Doesn't have the traction for now. Cloud providers (ms, google, amz, etc) are quickly tiring of paying Nvidia monopoly premiums for their gpu hardware. Google has already invested in tpus and it wouldn't surprise me at all if they got together to fund ROCm development or even went so far as to develop their own NN asics.

Cuda is great, but it's not strictly necessary for much of the latest AI / ML developments.

ROCm is so terrible the cloud providers rolled out their own chips rather than use AMD which has perfectly good GPUs and the worst software stack ever.
ROCm still doesn't support consumer GPUs; that means people building random things (as opposed to more serious work things) won't be using their stack, so none of the innovation will be there.

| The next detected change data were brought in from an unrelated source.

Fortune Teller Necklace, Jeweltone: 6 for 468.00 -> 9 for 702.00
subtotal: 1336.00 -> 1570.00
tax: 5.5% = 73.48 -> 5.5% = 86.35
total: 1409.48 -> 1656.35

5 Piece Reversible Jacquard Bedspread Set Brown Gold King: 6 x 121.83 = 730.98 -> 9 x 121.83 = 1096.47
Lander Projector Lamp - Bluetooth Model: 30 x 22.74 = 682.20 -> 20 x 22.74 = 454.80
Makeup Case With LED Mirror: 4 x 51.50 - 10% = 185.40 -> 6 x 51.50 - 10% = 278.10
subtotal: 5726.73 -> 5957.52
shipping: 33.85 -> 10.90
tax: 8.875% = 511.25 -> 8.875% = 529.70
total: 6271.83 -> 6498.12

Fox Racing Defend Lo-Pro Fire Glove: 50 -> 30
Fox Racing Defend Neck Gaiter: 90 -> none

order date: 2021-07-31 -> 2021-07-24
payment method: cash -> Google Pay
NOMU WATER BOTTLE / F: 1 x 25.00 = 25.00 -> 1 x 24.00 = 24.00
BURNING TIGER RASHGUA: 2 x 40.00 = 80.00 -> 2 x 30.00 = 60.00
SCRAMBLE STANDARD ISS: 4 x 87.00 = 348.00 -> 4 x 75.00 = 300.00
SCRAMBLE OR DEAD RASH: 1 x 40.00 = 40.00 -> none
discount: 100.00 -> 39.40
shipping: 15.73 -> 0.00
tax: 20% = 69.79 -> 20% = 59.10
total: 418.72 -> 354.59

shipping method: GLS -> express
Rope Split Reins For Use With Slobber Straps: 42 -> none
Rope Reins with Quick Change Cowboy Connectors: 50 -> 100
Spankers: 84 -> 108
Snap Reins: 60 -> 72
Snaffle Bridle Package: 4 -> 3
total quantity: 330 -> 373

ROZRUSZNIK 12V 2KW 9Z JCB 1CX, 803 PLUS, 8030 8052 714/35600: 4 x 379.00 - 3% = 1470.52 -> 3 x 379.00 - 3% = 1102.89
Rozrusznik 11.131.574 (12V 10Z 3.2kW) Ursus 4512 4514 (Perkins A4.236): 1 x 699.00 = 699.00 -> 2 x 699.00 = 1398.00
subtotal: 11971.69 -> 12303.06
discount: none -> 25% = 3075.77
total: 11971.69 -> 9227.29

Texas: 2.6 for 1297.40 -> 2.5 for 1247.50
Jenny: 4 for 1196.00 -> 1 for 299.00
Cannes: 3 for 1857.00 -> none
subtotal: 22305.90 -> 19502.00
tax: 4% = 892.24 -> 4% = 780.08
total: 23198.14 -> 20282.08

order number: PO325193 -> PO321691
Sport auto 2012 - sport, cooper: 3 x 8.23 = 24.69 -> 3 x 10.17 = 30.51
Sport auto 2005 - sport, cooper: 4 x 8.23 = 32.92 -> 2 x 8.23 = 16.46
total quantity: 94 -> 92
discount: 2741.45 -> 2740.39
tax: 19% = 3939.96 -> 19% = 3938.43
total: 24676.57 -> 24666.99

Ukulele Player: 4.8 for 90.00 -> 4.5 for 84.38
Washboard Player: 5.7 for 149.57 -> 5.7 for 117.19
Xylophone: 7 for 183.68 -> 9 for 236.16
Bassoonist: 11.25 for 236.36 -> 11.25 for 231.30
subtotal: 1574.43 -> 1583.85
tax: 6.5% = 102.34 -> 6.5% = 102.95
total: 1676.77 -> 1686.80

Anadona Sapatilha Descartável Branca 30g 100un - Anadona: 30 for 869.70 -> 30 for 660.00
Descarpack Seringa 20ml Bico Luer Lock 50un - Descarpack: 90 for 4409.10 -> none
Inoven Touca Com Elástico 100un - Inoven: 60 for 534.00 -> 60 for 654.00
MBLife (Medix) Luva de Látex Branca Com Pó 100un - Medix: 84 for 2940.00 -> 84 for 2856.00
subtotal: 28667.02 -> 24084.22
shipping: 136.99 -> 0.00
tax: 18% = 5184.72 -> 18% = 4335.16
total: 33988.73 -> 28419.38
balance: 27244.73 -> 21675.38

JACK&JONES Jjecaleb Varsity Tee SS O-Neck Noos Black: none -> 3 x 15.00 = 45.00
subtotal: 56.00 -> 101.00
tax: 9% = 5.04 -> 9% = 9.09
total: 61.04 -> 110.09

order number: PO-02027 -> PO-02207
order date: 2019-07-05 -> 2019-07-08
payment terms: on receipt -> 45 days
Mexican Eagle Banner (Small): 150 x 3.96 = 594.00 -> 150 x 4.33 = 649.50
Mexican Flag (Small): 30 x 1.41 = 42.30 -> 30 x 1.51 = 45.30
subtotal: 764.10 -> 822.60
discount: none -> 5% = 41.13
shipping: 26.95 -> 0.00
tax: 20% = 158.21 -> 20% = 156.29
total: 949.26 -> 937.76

It may be possible to use it with consumer GPUs anyway, but many won't try because it's not officially supported.

https://rocm.docs.amd.com/en/latest/release/gpu_os_support.h... https://developer.nvidia.com/cuda-gpus

Intel, AMD, Google, Amazon, etc should team up to create some sort of standards/consortium around an open source CUDA alternative, something that anyone who can fabricate chips could use, and the consortium could have their own team of devs/researchers to make improvements / next gen versions of their CUDA alternative.

Something like the way chrome vs chromium is, or even a foundation like the linux foundation, where you have multiple distros contributing packages/etc back into the ecosystem.

they are already doing that with XLA, google has TPUs, amazon has tranium/inferentia. common interface in future that you basically just cast model to `.toDevice` of an enum of accelerated computing types seems to be the goal.
> Cloud providers (ms, google, amz, etc) are quickly tiring of paying Nvidia monopoly premiums for their gpu hardware.

I think cloud providers love exclusivity(Nvidia MSRP is significantly higher than it is available to clouds) and based on pricing compared to competitors like lambdalabs they have highest profit margin on GPU instances. Also based on availability, they likely have the highest utilisation. They definitely wouldn't want to commoditize the space. Google already has TPU that they could scale and sell to everyone but it would make the margins significantly smaller if they do it.